Dancing with a Ghost: Exploring Indian Reality

Description

195 pages
Contains Maps, Index
$15.95
ISBN 0-409-90648-4
DDC 345.71'05'08997

Author

Year

1992

Contributor

Reviewed by Ronald R. Henry

Ronald R. Henry is director of the School of Translators and
Interpreters at Laurentian University.

Review

The Assistant Crown Attorney for Kenora observes that the legal system
fails the Anishnabae because of the chasm separating them from
Euro-Canadian culture. The difference derives from the perspective that
“Kitchi-Manitou has given us a different understanding.” The
repercussions are felt in daily life and in court procedures. As a basis
for comprehension, four intertwined ethics are explored: “the ethic of
noninterference,” which underlies all decision-making; “the ethic
that anger not be shown,” which reflects also on grief, sorrow, and
forgiveness; “the ethic respecting praise and gratitude,” which
relates to learning and the need to do one’s best; and the notion that
“the time must be right,” the essential mental skill that sets all
knowledge into action.

In order to grasp the peculiar juncture in history with which Natives
are grappling, it is important to remember that the societies in which
they live in northwestern Ontario are recent fabrications. The
Anishnabae have been deprived of the self-sufficiency and self-respect
previously derived from problem-solving as a means of survival in the
bush. The wilderness may seem constraining, but it provided freedom from
interference while demanding a multitude of free choices. In the new
communities, however, choices—jobs, housing, school—are too often
made by others. Hence, self-government may be largely a matter of being
left alone, of putting an end to paternalistic interference.

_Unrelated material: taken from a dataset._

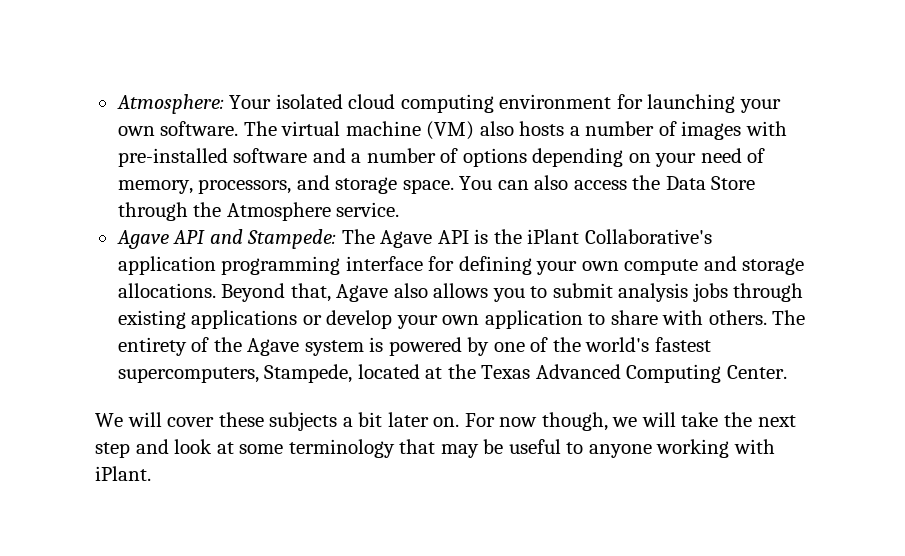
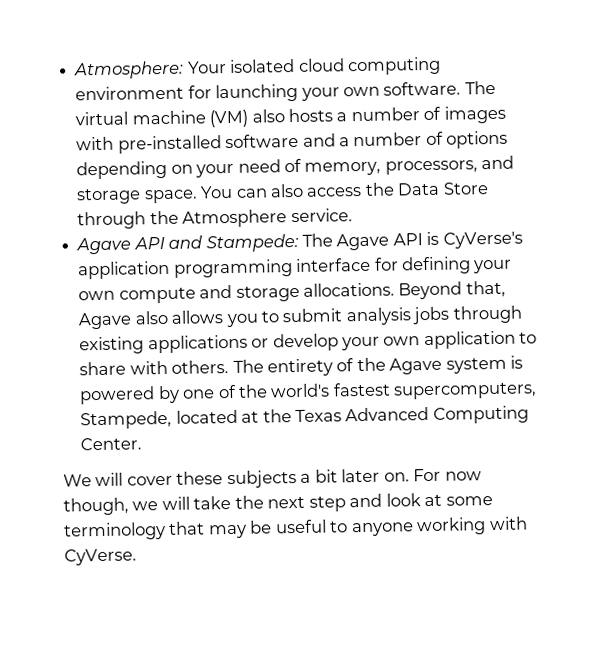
[493,229,712,244] the iPlant Collaborative's -> [442,231,523,249] CyVerse's
[95,466,151,481] iPlant. -> [64,548,137,566] CyVerse.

For many, the integrated existence with the land, the family, and the
spirit world has been lost, and the compartmentalized Western way of
life may prevent them from becoming whole again. Yet they manage to
cope. Practices such as the pipe, sweetgrass, and sweat lodge are being
revived and integrated into the Native holistic approach to
rehabilitation, which emphasizes “making things right again” rather
than punishment.

Nobody can doubt that our justice system can be improved, and that the
Anishnabae are fated to contact with urban civilization. The ghost
summoned here by a sympathetic zhaganosh crown attorney calls for
greater self-determination in the area of crisis and punishment while
drawing on a unique vision of man.

Citation

Ross, Rupert., “Dancing with a Ghost: Exploring Indian Reality,” Canadian Book Review Annual Online, accessed November 25, 2024, https://cbra.library.utoronto.ca/items/show/12702.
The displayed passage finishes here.